---------- Supplied records ----------

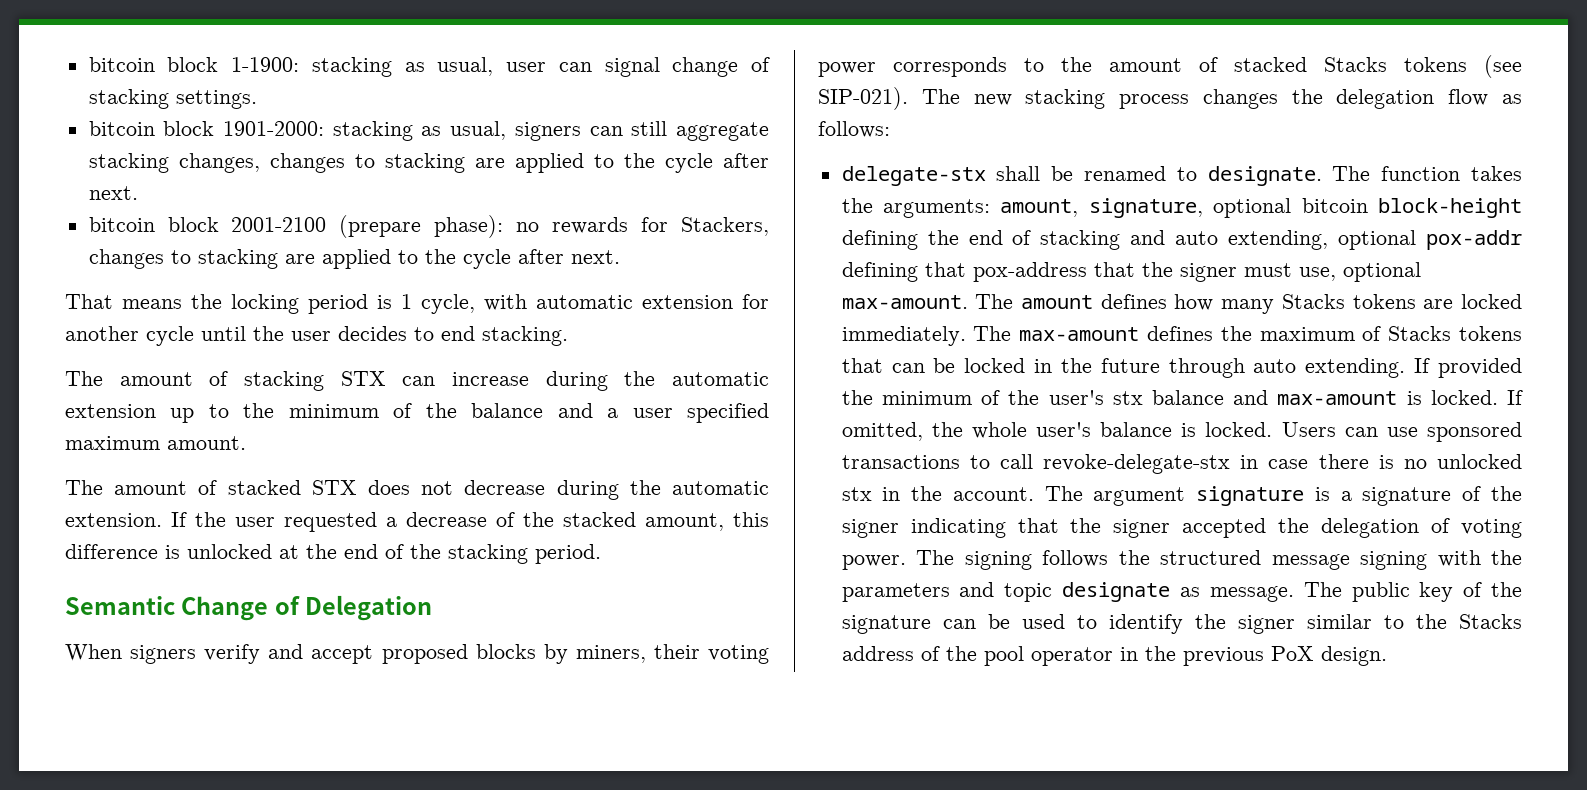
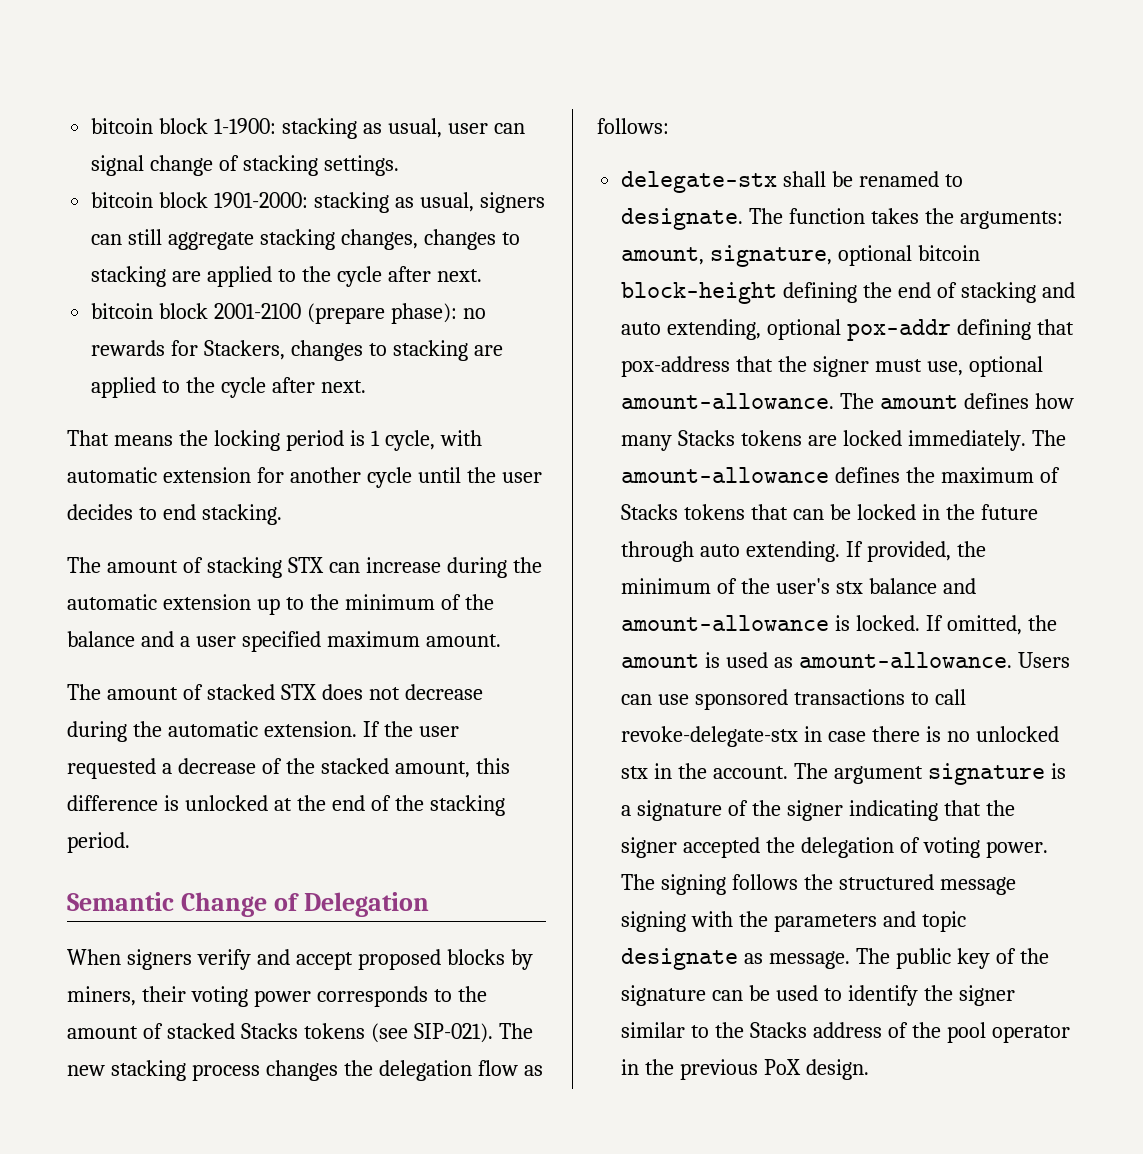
- The function takes the arguments: amount, signature, optional bitcoin block-height defining the end of stacking and auto extending, optional pox-addr defining that pox-address that the signer must use, optional max-amount.
+ The function takes the arguments: amount, signature, optional bitcoin block-height defining the end of stacking and auto extending, optional pox-addr defining that pox-address that the signer must use, optional amount-allowance.
- The max-amount defines the maximum of Stacks tokens that can be locked in the future through auto extending.
+ The amount-allowance defines the maximum of Stacks tokens that can be locked in the future through auto extending.
- If provided the minimum of the user's stx balance and max-amount is locked.
+ If provided, the minimum of the user's stx balance and amount-allowance is locked.
- If omitted, the whole user's balance is locked.
+ If omitted, the amount is used as amount-allowance.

----------

Task objective:
Give the entries above again word for word, without any pictures.

Worked solution:
- The function takes the arguments: amount, signature, optional bitcoin block-height defining the end of stacking and auto extending, optional pox-addr defining that pox-address that the signer must use, optional max-amount.
+ The function takes the arguments: amount, signature, optional bitcoin block-height defining the end of stacking and auto extending, optional pox-addr defining that pox-address that the signer must use, optional amount-allowance.
- The max-amount defines the maximum of Stacks tokens that can be locked in the future through auto extending.
+ The amount-allowance defines the maximum of Stacks tokens that can be locked in the future through auto extending.
- If provided the minimum of the user's stx balance and max-amount is locked.
+ If provided, the minimum of the user's stx balance and amount-allowance is locked.
- If omitted, the whole user's balance is locked.
+ If omitted, the amount is used as amount-allowance.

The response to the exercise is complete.